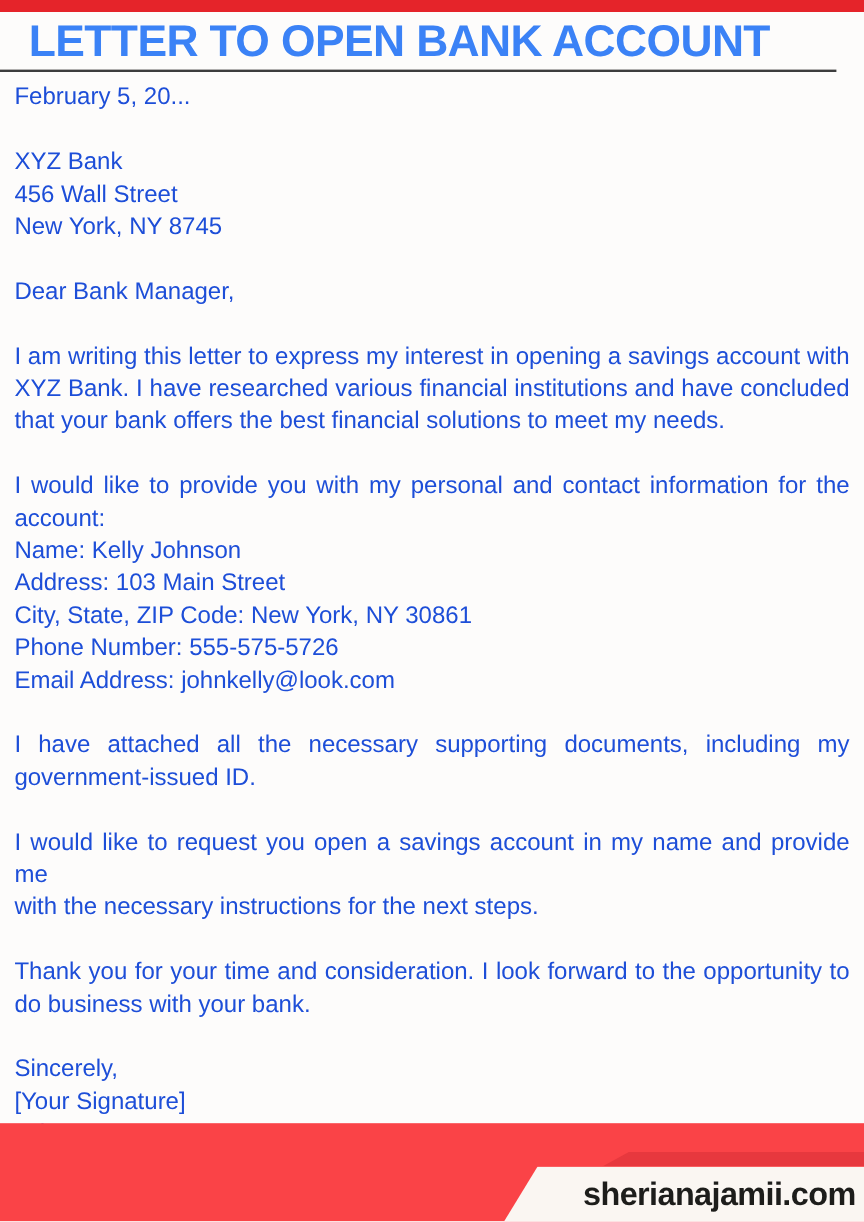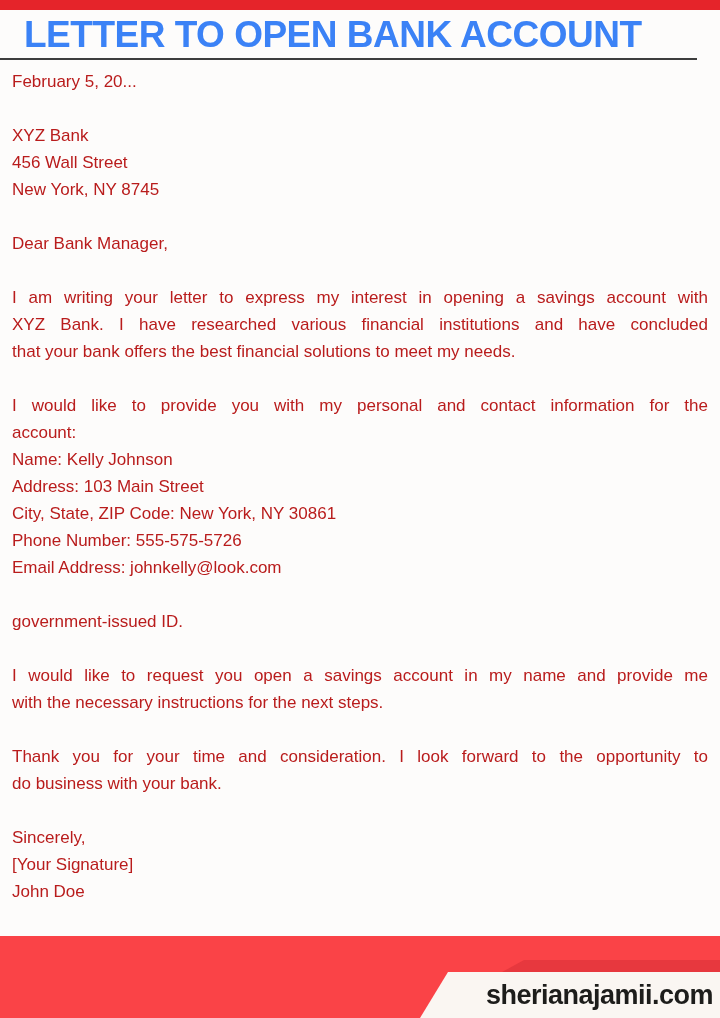--- a/index.html
+++ b/index.html
@@ -41,9 +41,9 @@
   
   .content {
     padding: 8px 12px 0 12px;
-    font-size: 17px;
+    font-size: 20px;
     line-height: 27px;
-    color: #b91c1c;
+    color: #1d4ed8;
   }
   .block { margin: 0 0 27px 0; }
   .block:last-child { margin-bottom: 0; }

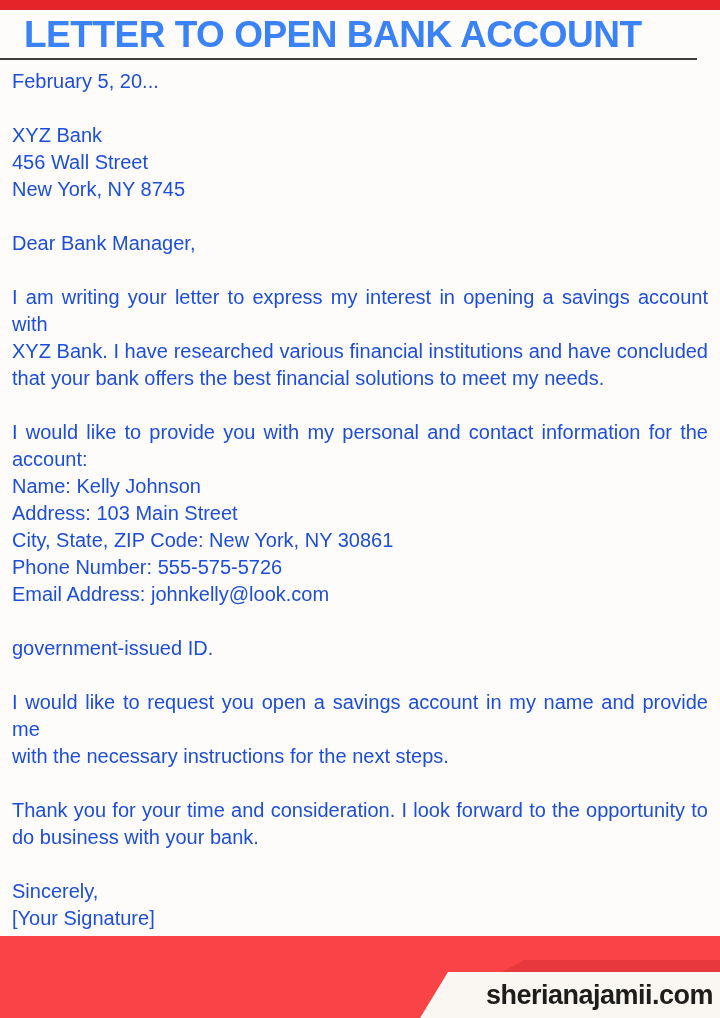--- a/index.html
+++ b/index.html
@@ -121,7 +121,7 @@
     </div>
 
     <div class="block">
-      <div class="ln j">I am writing your letter to express my interest in opening a savings account with</div>
+      <div class="ln j">I am writing this letter to express my interest in opening a savings account with</div>
       <div class="ln j">XYZ Bank. I have researched various financial institutions and have concluded</div>
       <div class="ln">that your bank offers the best financial solutions to meet my needs.</div>
     </div>

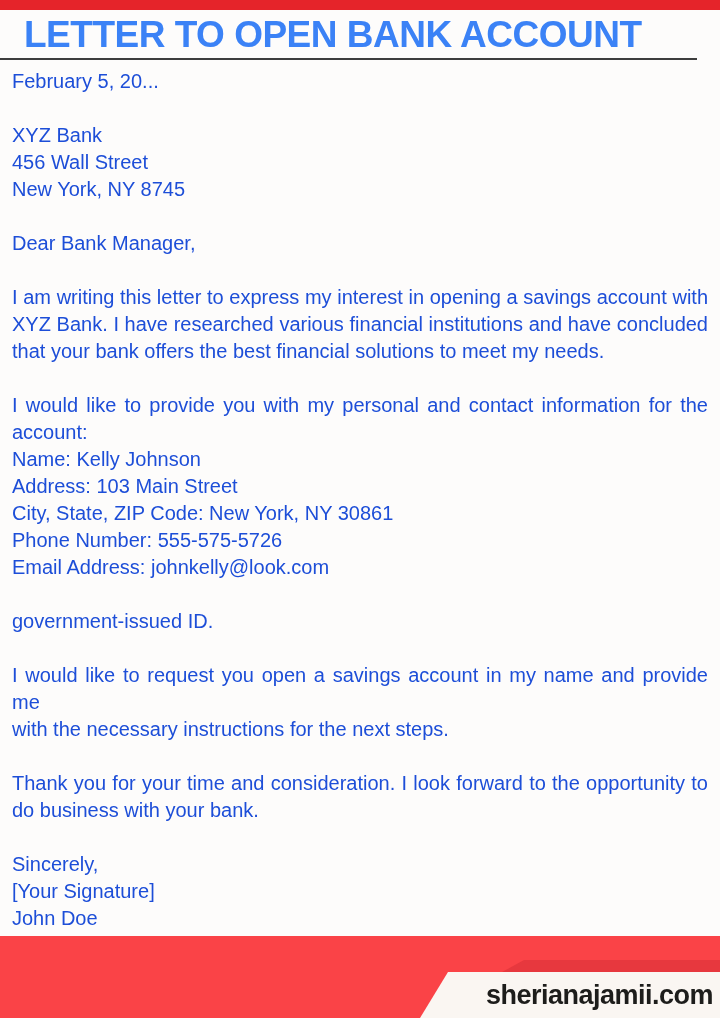--- a/index.html
+++ b/index.html
@@ -137,6 +137,7 @@
     </div>
 
     <div class="block">
+      <div class="ln j">I have attached all the necessary supporting documents, including my</div>
       <div class="ln">government-issued ID.</div>
     </div>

##########

- Exercise objective
Report the count of lines in the entries that contain the string "class", and nothing besides it.

- Response box
8